== Segment start ==
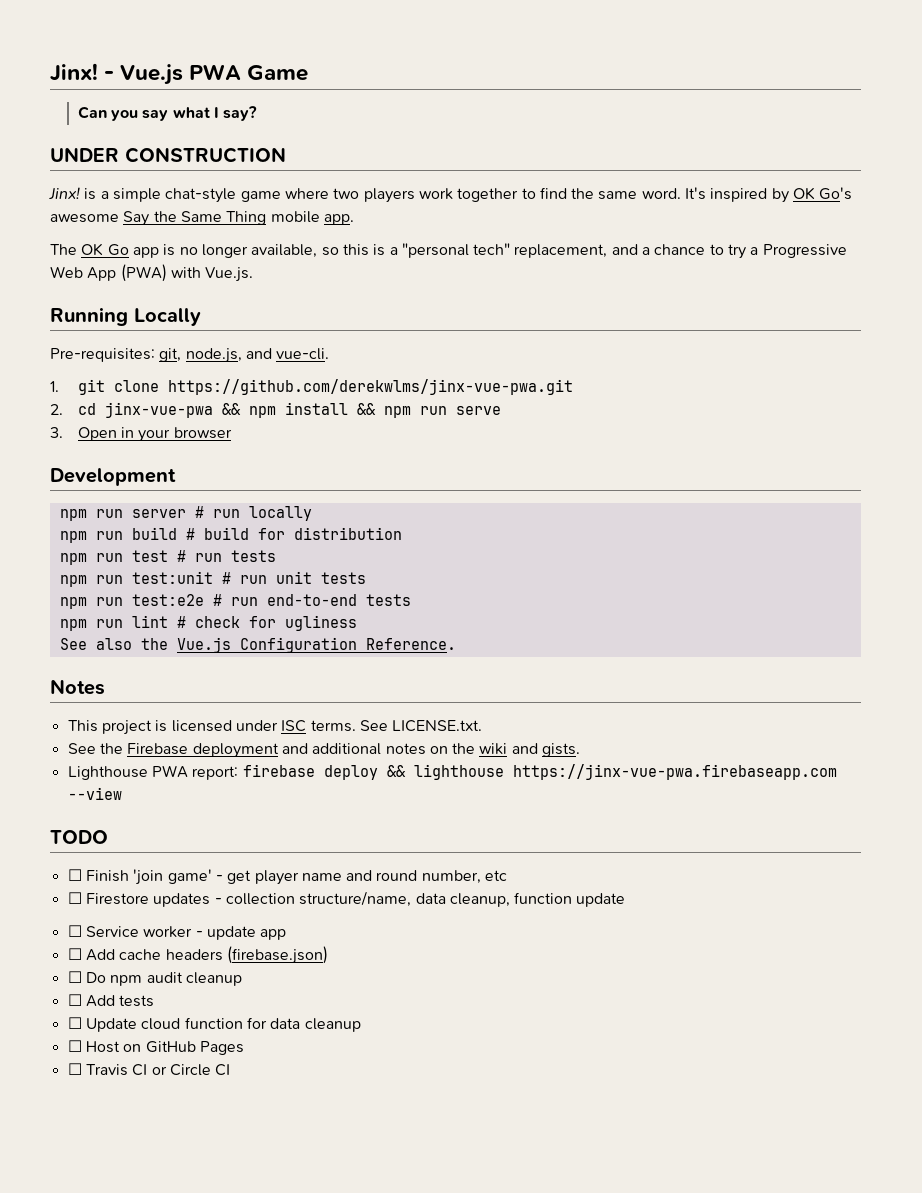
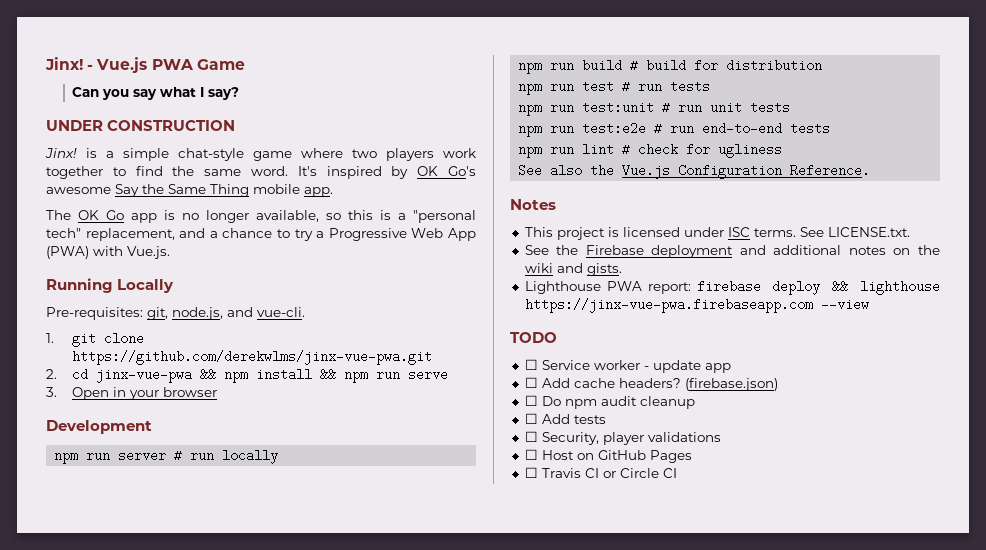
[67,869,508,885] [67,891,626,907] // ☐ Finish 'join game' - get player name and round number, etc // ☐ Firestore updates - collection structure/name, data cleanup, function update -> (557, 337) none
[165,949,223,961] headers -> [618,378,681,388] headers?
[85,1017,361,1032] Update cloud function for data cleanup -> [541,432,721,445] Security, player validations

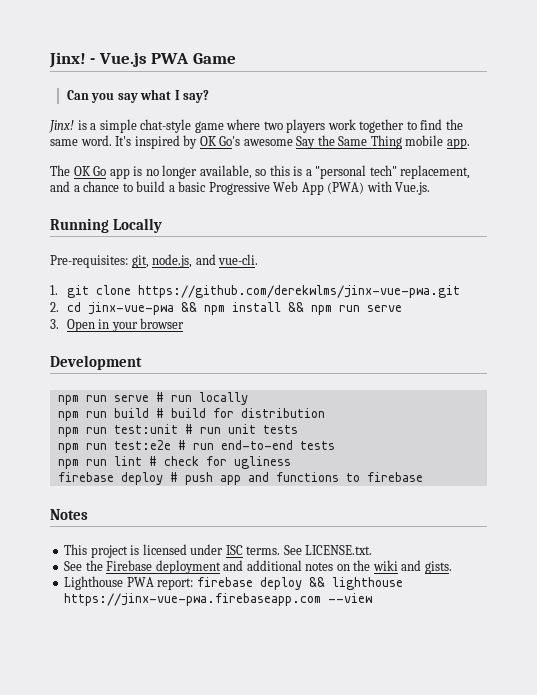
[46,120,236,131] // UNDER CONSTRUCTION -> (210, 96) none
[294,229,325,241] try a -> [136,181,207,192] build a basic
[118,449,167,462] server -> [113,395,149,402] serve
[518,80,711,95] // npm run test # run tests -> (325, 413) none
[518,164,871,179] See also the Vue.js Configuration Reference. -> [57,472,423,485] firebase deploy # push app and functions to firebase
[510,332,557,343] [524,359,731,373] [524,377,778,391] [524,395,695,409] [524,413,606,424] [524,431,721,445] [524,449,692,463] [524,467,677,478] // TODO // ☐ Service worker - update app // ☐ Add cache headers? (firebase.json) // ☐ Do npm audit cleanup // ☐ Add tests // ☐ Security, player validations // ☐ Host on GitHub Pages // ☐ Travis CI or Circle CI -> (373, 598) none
== Segment end ==
Work request
Only the text of the material belongs in your copy, which must match the original exactly.

Problem solution
[67,869,508,885] [67,891,626,907] // ☐ Finish 'join game' - get player name and round number, etc // ☐ Firestore updates - collection structure/name, data cleanup, function update -> (557, 337) none
[165,949,223,961] headers -> [618,378,681,388] headers?
[85,1017,361,1032] Update cloud function for data cleanup -> [541,432,721,445] Security, player validations

[46,120,236,131] // UNDER CONSTRUCTION -> (210, 96) none
[294,229,325,241] try a -> [136,181,207,192] build a basic
[118,449,167,462] server -> [113,395,149,402] serve
[518,80,711,95] // npm run test # run tests -> (325, 413) none
[518,164,871,179] See also the Vue.js Configuration Reference. -> [57,472,423,485] firebase deploy # push app and functions to firebase
[510,332,557,343] [524,359,731,373] [524,377,778,391] [524,395,695,409] [524,413,606,424] [524,431,721,445] [524,449,692,463] [524,467,677,478] // TODO // ☐ Service worker - update app // ☐ Add cache headers? (firebase.json) // ☐ Do npm audit cleanup // ☐ Add tests // ☐ Security, player validations // ☐ Host on GitHub Pages // ☐ Travis CI or Circle CI -> (373, 598) none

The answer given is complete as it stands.